Es verdad que los peronistas somos incorregibles. Seguimos creyendo que la política es propia del ser humano y que es la forma legítima de perseguir el acceso al poder, que - sabemos - es el único modo legal y legítimo - valga la redundancia - para llevar a cabo acciones de gobierno, políticas de Estado destinadas a la transformación social.
En este camino y debido al carácter movimentista del Partido (muy lejos de ser el partido del "lider fuerte" que se agota con el líder, como hubiesen deseado y vaticinaron muchos), hay avances y retorcesos, y también hay infiltraciones de individuos, grupos, ideologías y muchas otras que han desvirtuado a algunos de los gobiernos de signo peronista. En La Pampa es claro el caso de Tierno, que de peronista lo único que le ha quedado es la ficha de afiliación - que espero seamos capaces de retirarle en breve -.
Incorregibles somos porque seguimos "metiéndonos", renovando gente - más o menos capaz, más o menos preparada, somos humanos - en vez de despotricar desde un micrófono, desde la hoja de un diario o desde el el espacio virtual, todas expresiones que sin embargo respetamos y además, nos preocupamos por defender y proteger.
Por más que el gorilaje de siempre se exhiba vergonzosamente en cada ocasión, las experiencias alternativas al peronismo han sido, en los últimos 50 años largos, o de facto o realmente lamentables cuando no catastróficas, con pocas excepciones.
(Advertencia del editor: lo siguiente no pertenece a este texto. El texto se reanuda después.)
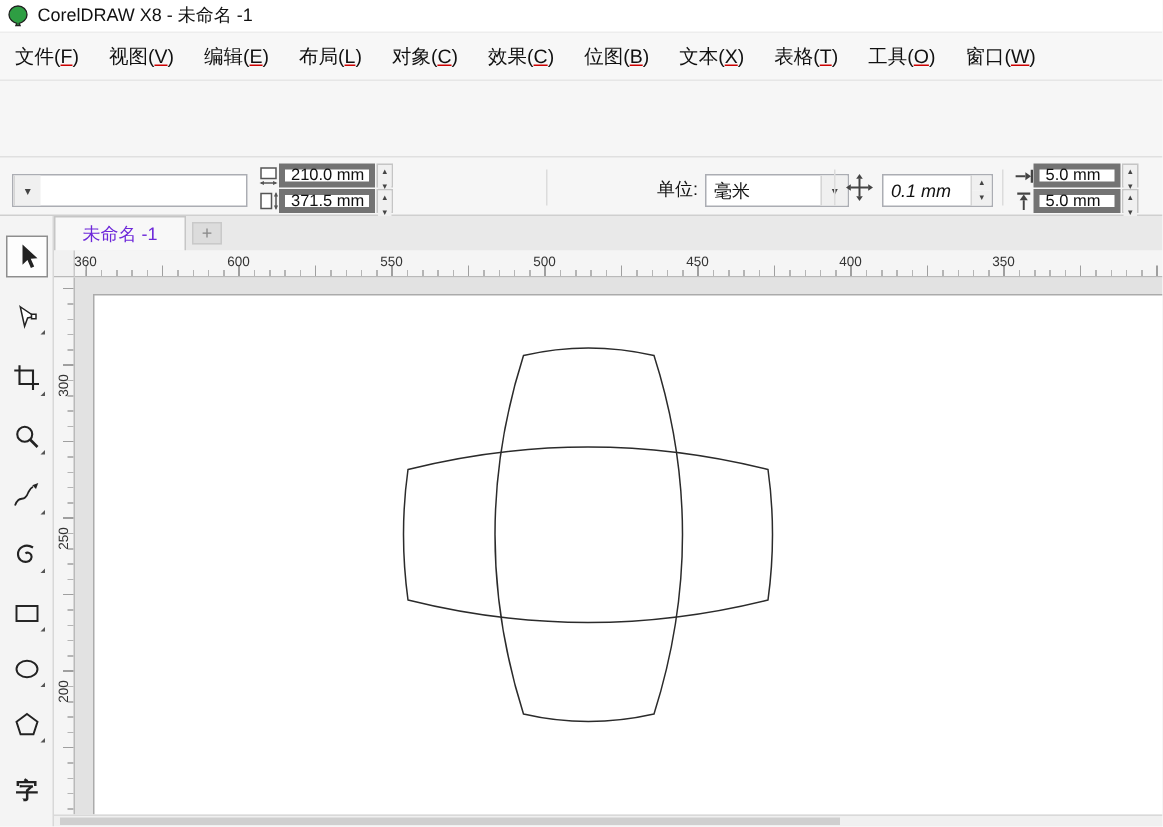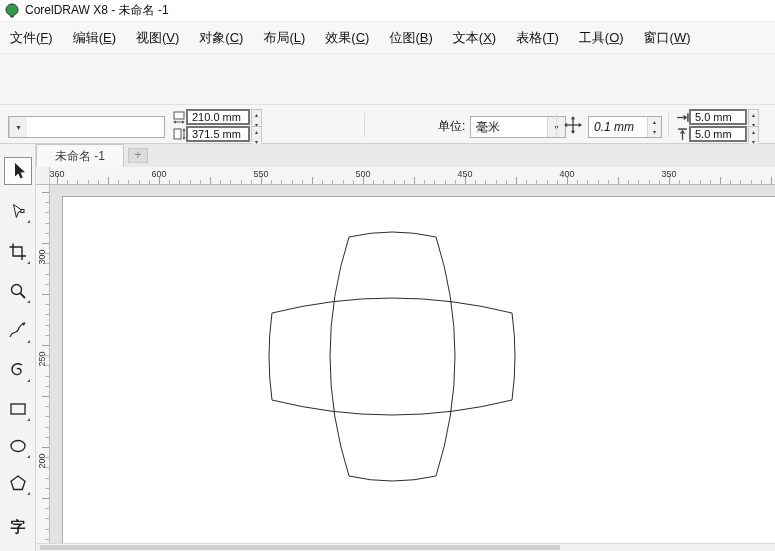"编辑(E)" div.menu-item { order: before "视图(V)" -> after "视图(V)" }
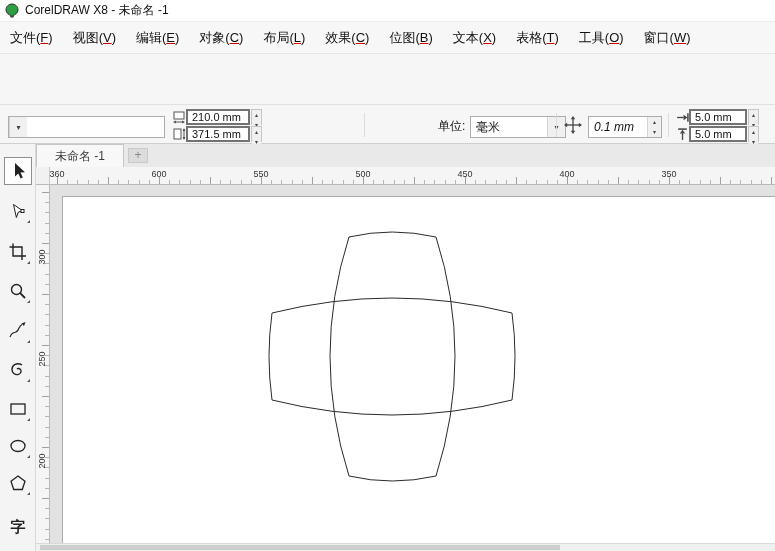"对象(C)" div.menu-item { order: before "布局(L)" -> after "布局(L)" }
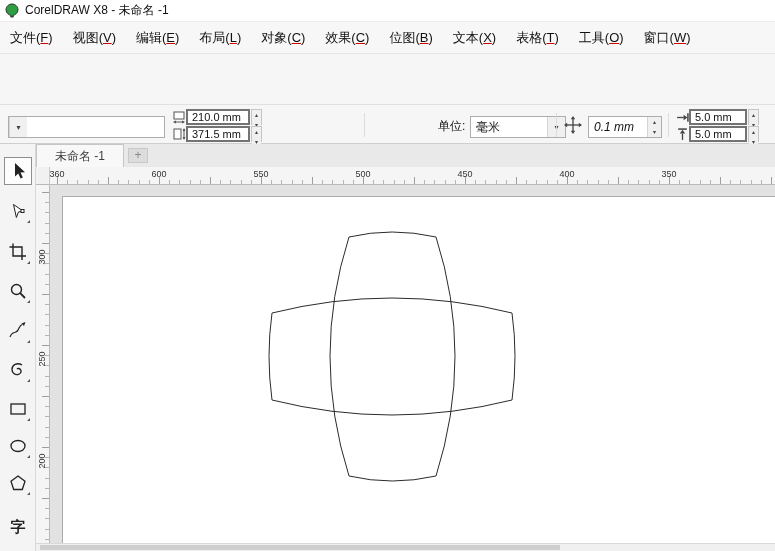"210.0 mm" .minibox { border: 2px solid #737373 -> 4px solid #737373 }
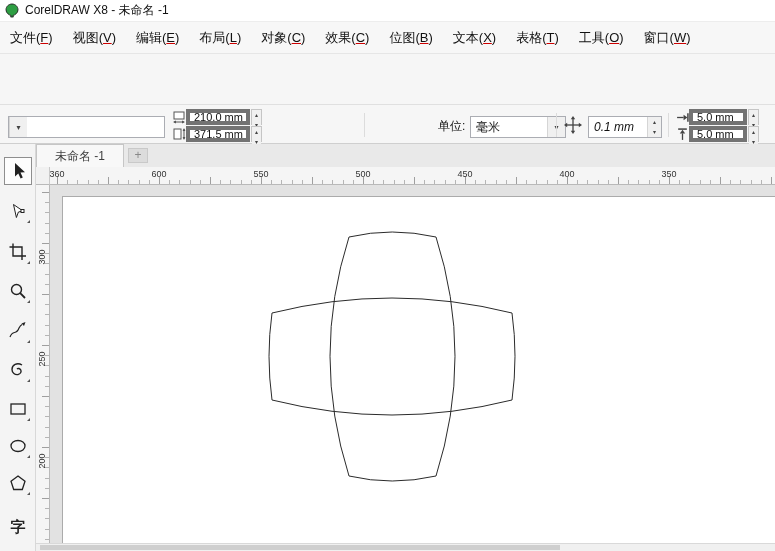"未命名 -1" .tab { color: #404040 -> #6d28d9 }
Y sí, somos incorregibles. Menos mal.

Comando Cámpora dijo...

Estimado compañero "zurdo" le agradecemos su comentario y la opinión respecto al movimiento nacional peronista. Las observaciones son muy bienvenidas porque, justamente, la política es el arte de lo posible, creemos y consideramos al análisis político y a la práctica como dos de las herramientas indispensables para actuar en la realidad; por lo tanto es imprescindible esa acción constante que ha llevado adelante el peronismo por más de 50 años donde nos proscribieron, nos derrocaron, nos desaparecieron, nos fusilaron; sin embargo seguimos y seguiremos siendo la opción válida para construir esta patria. Viva Perón!!!